### Records provided
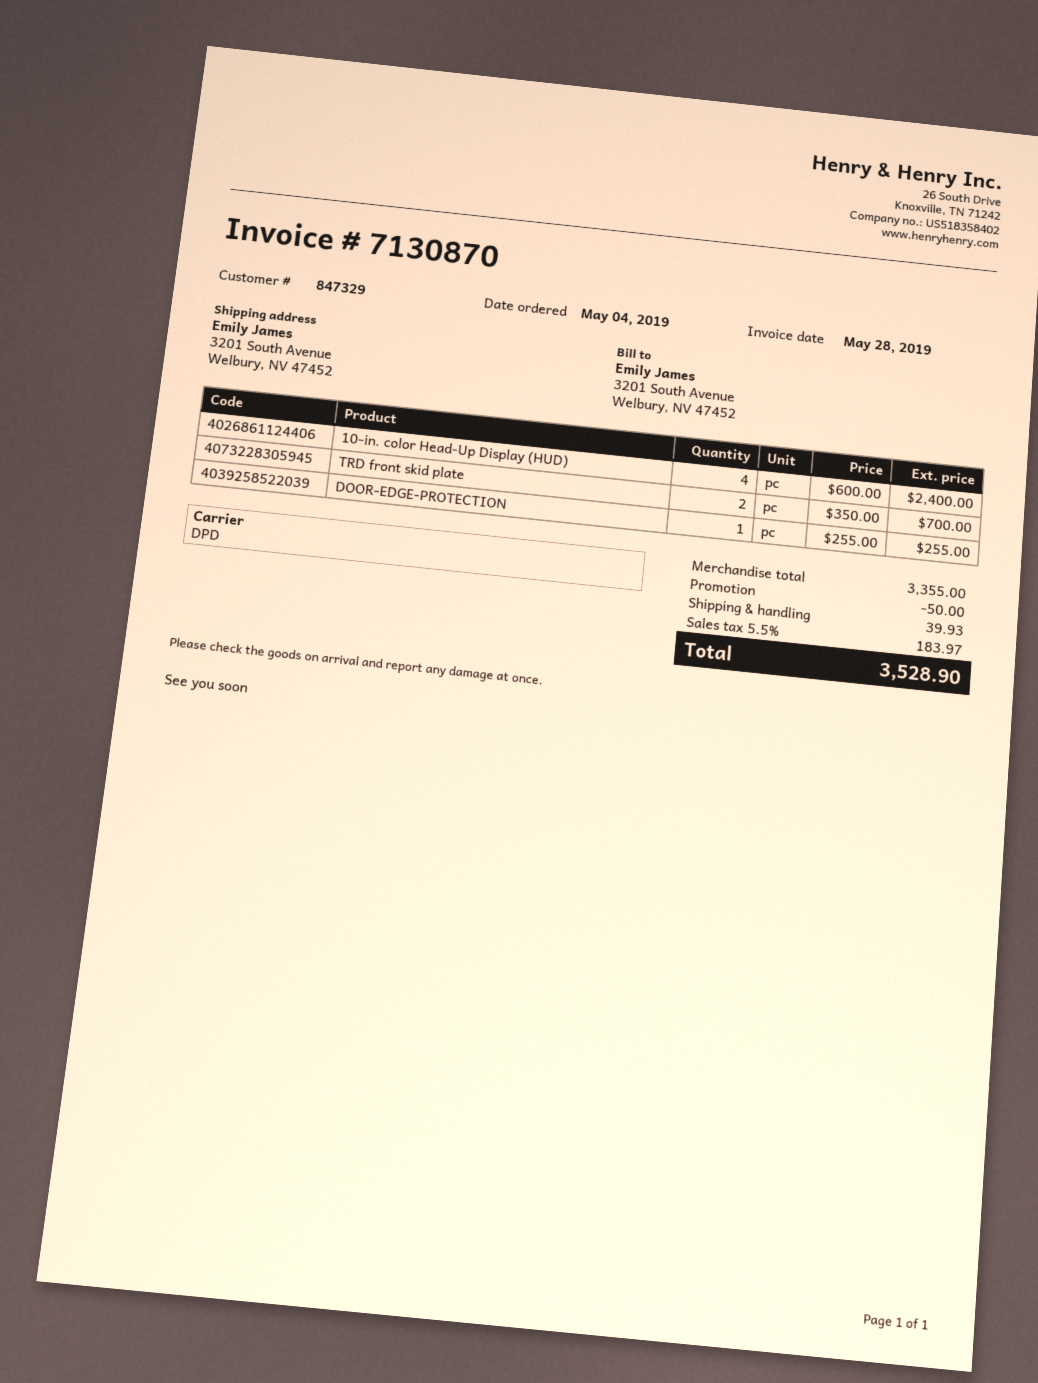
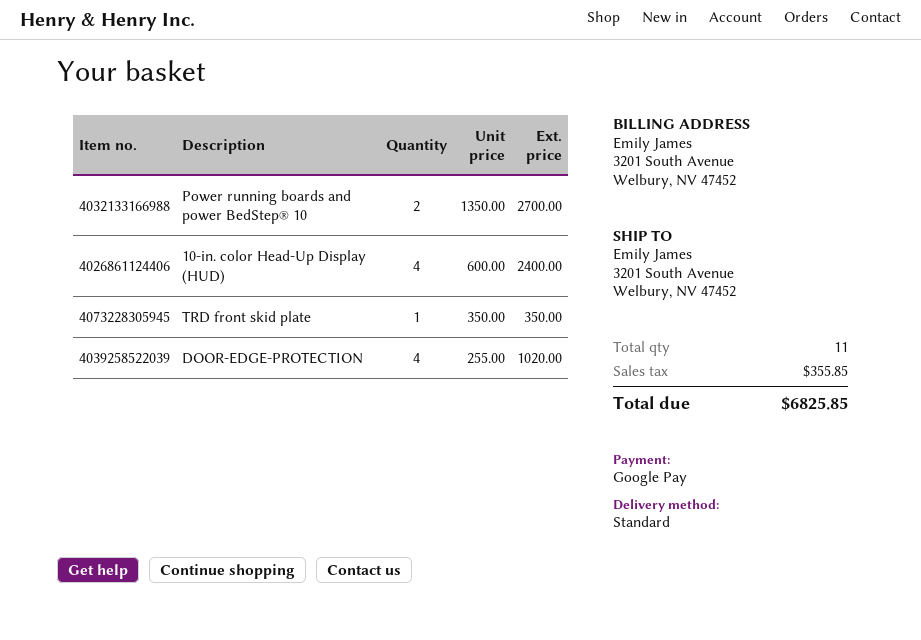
shipping method: DPD -> standard
TRD front skid plate: 2 x 350.00 = 700.00 -> 1 x 350.00 = 350.00
DOOR-EDGE-PROTECTION: 1 x 255.00 = 255.00 -> 4 x 255.00 = 1020.00
Power running boards and power BedStep® 10: none -> 2 x 1350.00 = 2700.00
discount: 50.00 -> none
shipping: 39.93 -> none
tax: 183.97 -> 355.85
total: 3528.90 -> 6825.85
######
§ Work order: From the entries above, list each line with "shipping" in it.

§ Response to this task:
shipping method: DPD -> standard
shipping: 39.93 -> none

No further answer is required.